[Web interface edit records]
"""

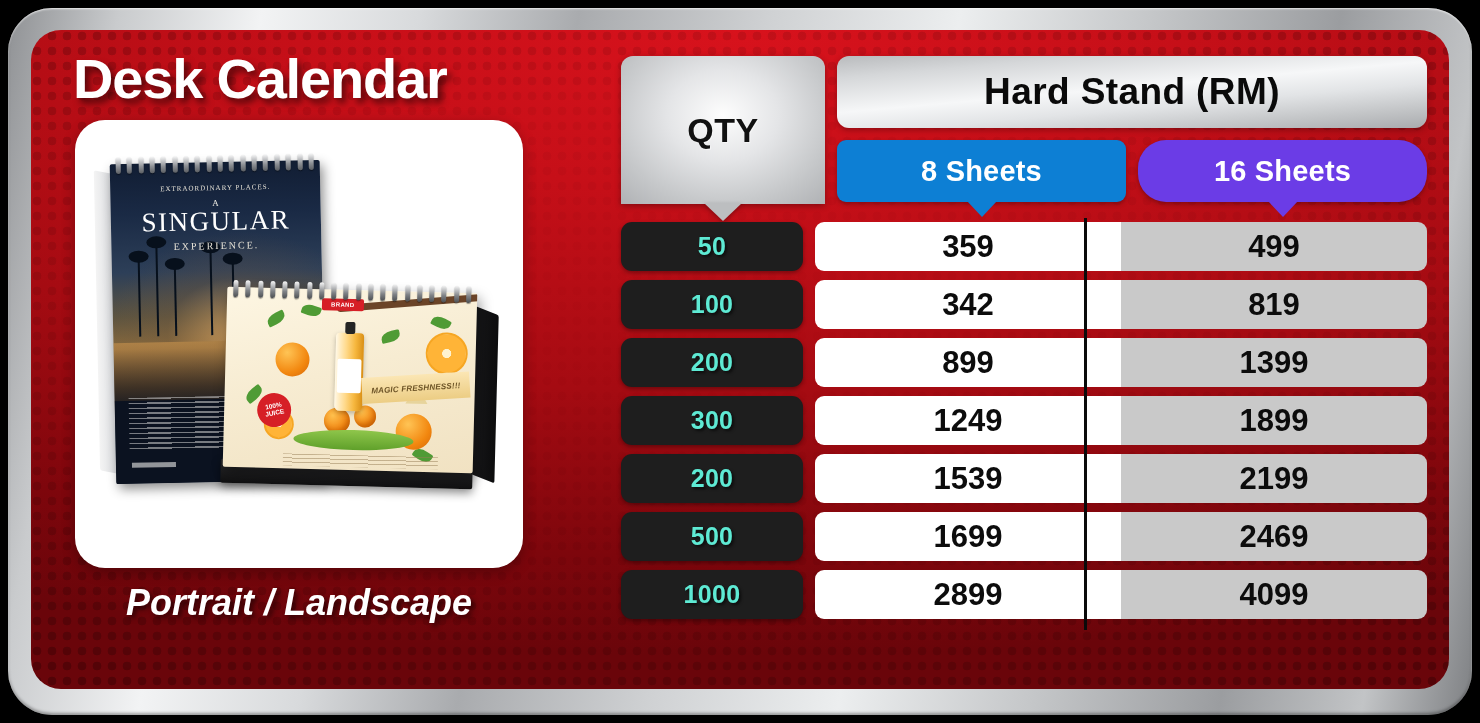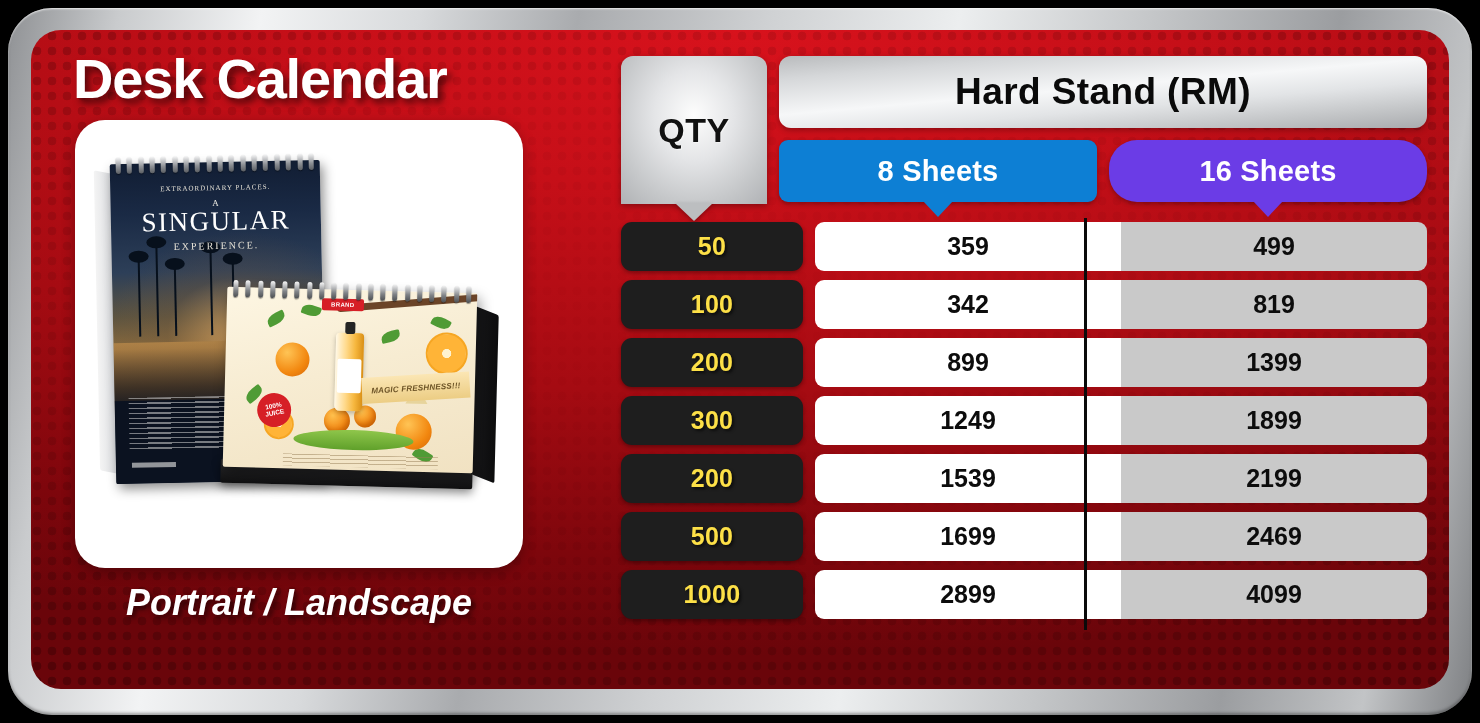--- a/index.html
+++ b/index.html
@@ -355,7 +355,7 @@
   
   #qty-head {
     position: relative;
-    width: 146px;
+    width: 204px;
     flex: none;
     height: 148px;
     border-radius: 12px 12px 0 0;

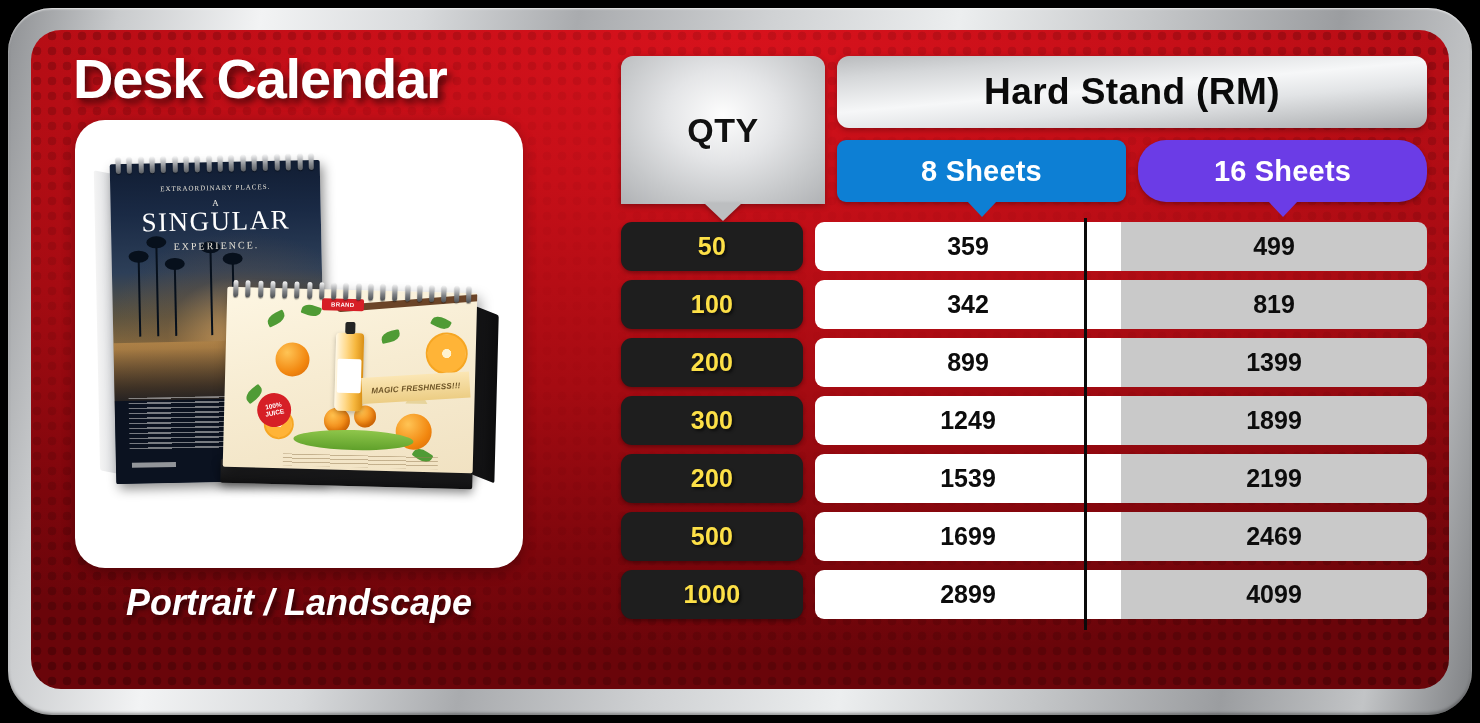--- a/index.html
+++ b/index.html
@@ -472,7 +472,7 @@
     display: flex;
     align-items: center;
     justify-content: center;
-    color: #fde047;
+    color: #5eead4;
     font-size: 25px;
     font-weight: 800;
     letter-spacing: .3px;

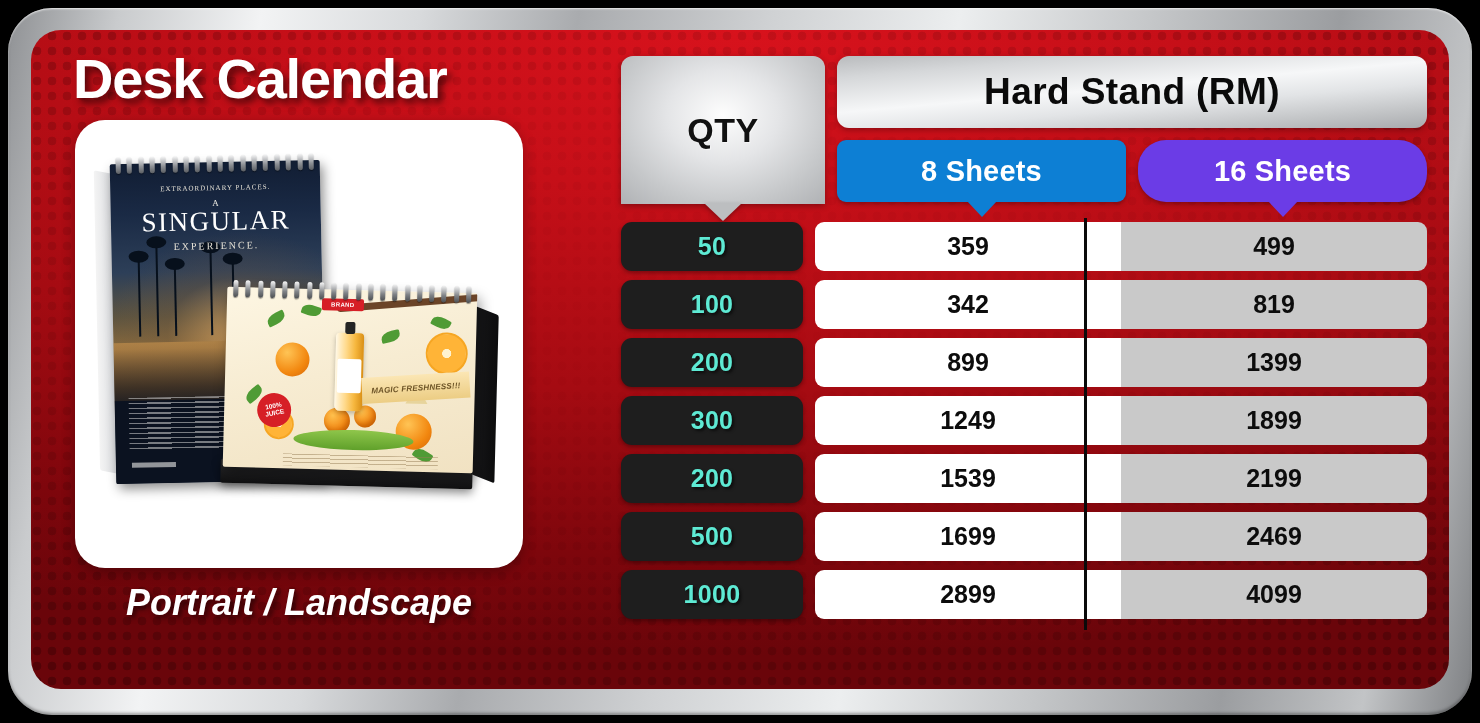--- a/index.html
+++ b/index.html
@@ -489,7 +489,7 @@
     display: flex;
     align-items: center;
     justify-content: center;
-    font-size: 25px;
+    font-size: 31px;
     font-weight: 700;
     color: #0c0c0c;
   }

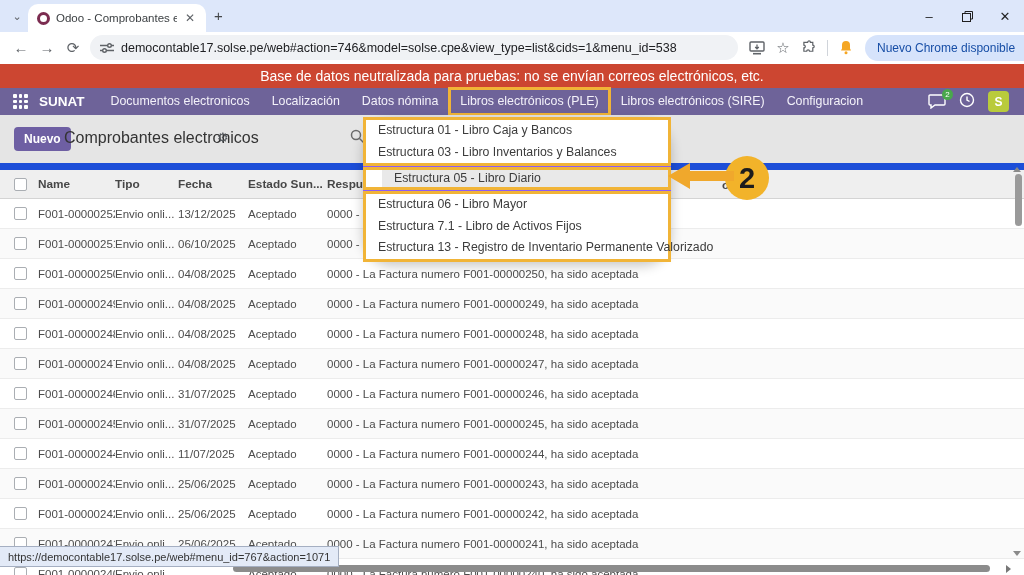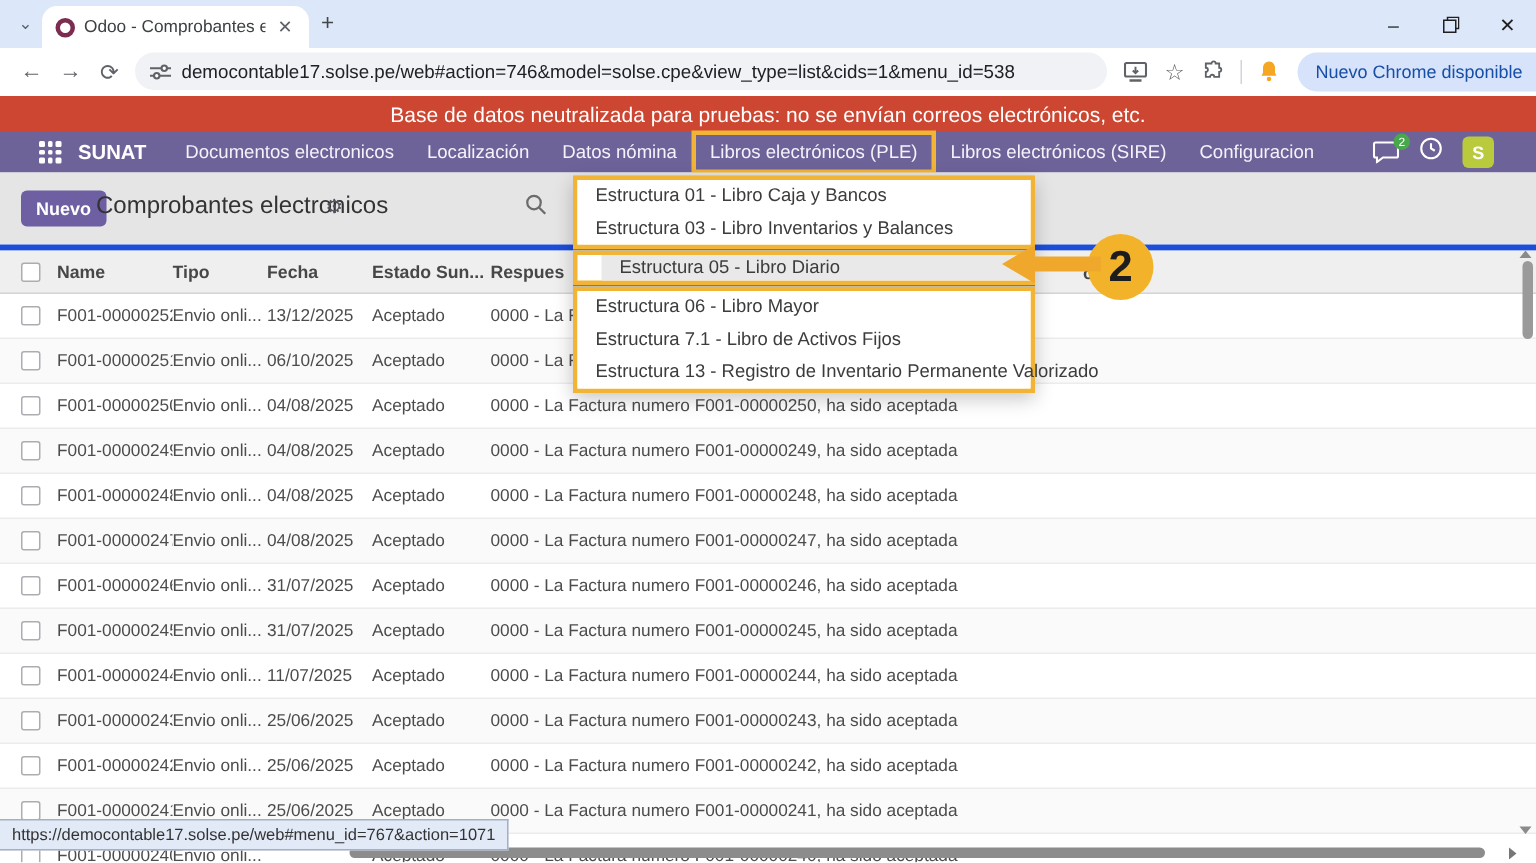--- a/index.html
+++ b/index.html
@@ -41,7 +41,7 @@
 
   
   .nav{position:absolute;left:0;top:88px;width:1024px;height:27px;background:#6e6399;
-       display:flex;align-items:center;color:#fff;padding:0 24px;}
+       display:flex;align-items:center;color:#fff;padding:0 11px;}
   .apps-icon{width:15px;height:15px;display:grid;grid-template-columns:repeat(3,1fr);gap:2px;margin:0 2px;}
   .apps-icon i{background:#fff;border-radius:1px;}
   .brand{font-weight:bold;font-size:13.5px;margin:0 15px 0 9px;}

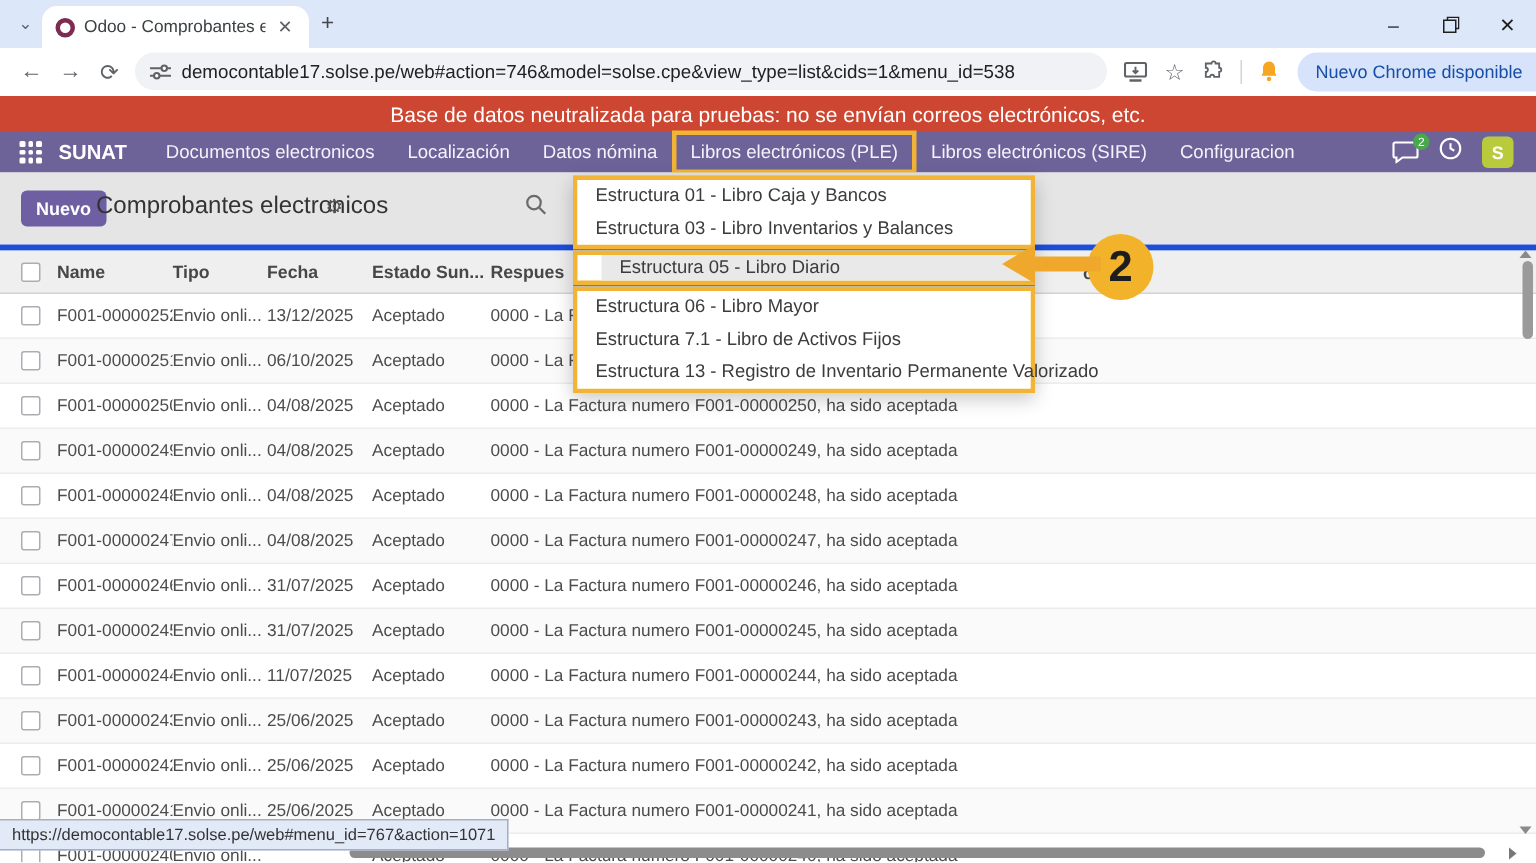--- a/index.html
+++ b/index.html
@@ -98,8 +98,8 @@
         border-bottom:4px solid transparent;border-left:5px solid #777;z-index:20;}
 
   
-  .dropdown{position:absolute;left:382px;top:117px;width:308px;z-index:30;
-            box-shadow:0 4px 12px rgba(0,0,0,.22);background:#3b82f6;}
+  .dropdown{position:absolute;left:363px;top:117px;width:308px;z-index:30;
+            box-shadow:0 4px 12px rgba(0,0,0,.22);background:#8b5cf6;border-radius:29px;}
   .dd-group{border:3px solid #f1b437;background:#fff;}
   .dd-group+.dd-group{margin-top:1px;}
   .dd-item{height:21.5px;line-height:21.5px;padding-left:12px;font-size:12.3px;color:#3c3c3c;

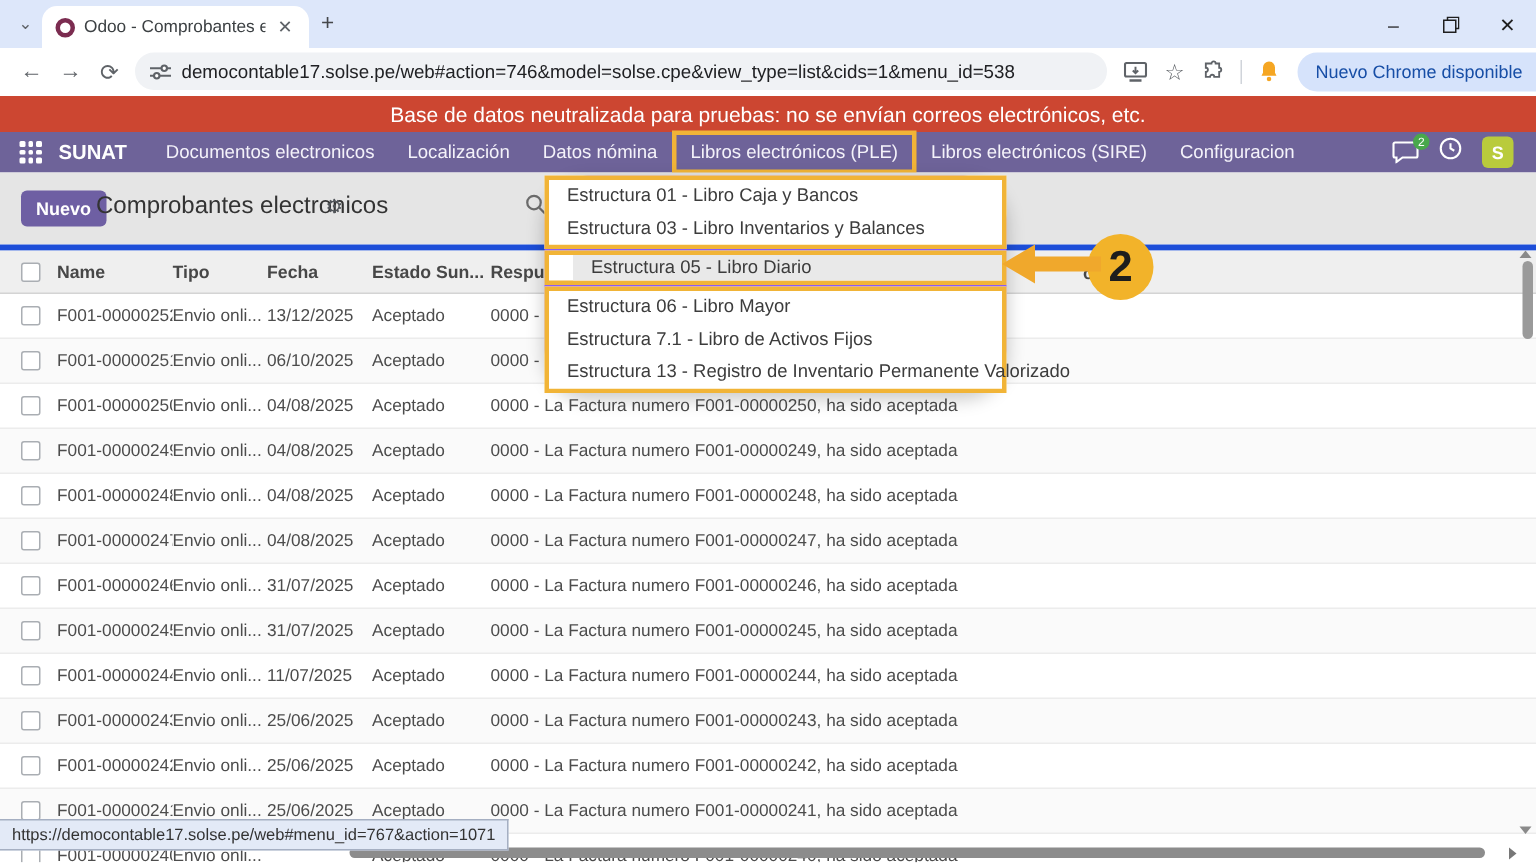--- a/index.html
+++ b/index.html
@@ -69,7 +69,7 @@
 
   
   .table-area{position:absolute;left:0;top:163px;width:1024px;height:412px;background:#fff;
-              border-top:4px solid #1d4ed8;overflow:hidden;}
+              border-top:7px solid #1d4ed8;overflow:hidden;}
   .thead{position:relative;height:29px;background:#efefef;border-bottom:1px solid #d4d4d4;
          display:flex;align-items:center;font-size:11.8px;font-weight:bold;color:#474747;}
   .row{height:30px;display:flex;align-items:center;border-bottom:1px solid #ececec;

"""

◆ **Your task**
Restate every entry above word for word; no picture belongs in the copy.

◆ **Problem solution**
--- a/index.html
+++ b/index.html
@@ -355,7 +355,7 @@
   
   #qty-head {
     position: relative;
-    width: 146px;
+    width: 204px;
     flex: none;
     height: 148px;
     border-radius: 12px 12px 0 0;

--- a/index.html
+++ b/index.html
@@ -472,7 +472,7 @@
     display: flex;
     align-items: center;
     justify-content: center;
-    color: #fde047;
+    color: #5eead4;
     font-size: 25px;
     font-weight: 800;
     letter-spacing: .3px;

--- a/index.html
+++ b/index.html
@@ -489,7 +489,7 @@
     display: flex;
     align-items: center;
     justify-content: center;
-    font-size: 25px;
+    font-size: 31px;
     font-weight: 700;
     color: #0c0c0c;
   }

--- a/index.html
+++ b/index.html
@@ -41,7 +41,7 @@
 
   
   .nav{position:absolute;left:0;top:88px;width:1024px;height:27px;background:#6e6399;
-       display:flex;align-items:center;color:#fff;padding:0 24px;}
+       display:flex;align-items:center;color:#fff;padding:0 11px;}
   .apps-icon{width:15px;height:15px;display:grid;grid-template-columns:repeat(3,1fr);gap:2px;margin:0 2px;}
   .apps-icon i{background:#fff;border-radius:1px;}
   .brand{font-weight:bold;font-size:13.5px;margin:0 15px 0 9px;}

--- a/index.html
+++ b/index.html
@@ -98,8 +98,8 @@
         border-bottom:4px solid transparent;border-left:5px solid #777;z-index:20;}
 
   
-  .dropdown{position:absolute;left:382px;top:117px;width:308px;z-index:30;
-            box-shadow:0 4px 12px rgba(0,0,0,.22);background:#3b82f6;}
+  .dropdown{position:absolute;left:363px;top:117px;width:308px;z-index:30;
+            box-shadow:0 4px 12px rgba(0,0,0,.22);background:#8b5cf6;border-radius:29px;}
   .dd-group{border:3px solid #f1b437;background:#fff;}
   .dd-group+.dd-group{margin-top:1px;}
   .dd-item{height:21.5px;line-height:21.5px;padding-left:12px;font-size:12.3px;color:#3c3c3c;

--- a/index.html
+++ b/index.html
@@ -69,7 +69,7 @@
 
   
   .table-area{position:absolute;left:0;top:163px;width:1024px;height:412px;background:#fff;
-              border-top:4px solid #1d4ed8;overflow:hidden;}
+              border-top:7px solid #1d4ed8;overflow:hidden;}
   .thead{position:relative;height:29px;background:#efefef;border-bottom:1px solid #d4d4d4;
          display:flex;align-items:center;font-size:11.8px;font-weight:bold;color:#474747;}
   .row{height:30px;display:flex;align-items:center;border-bottom:1px solid #ececec;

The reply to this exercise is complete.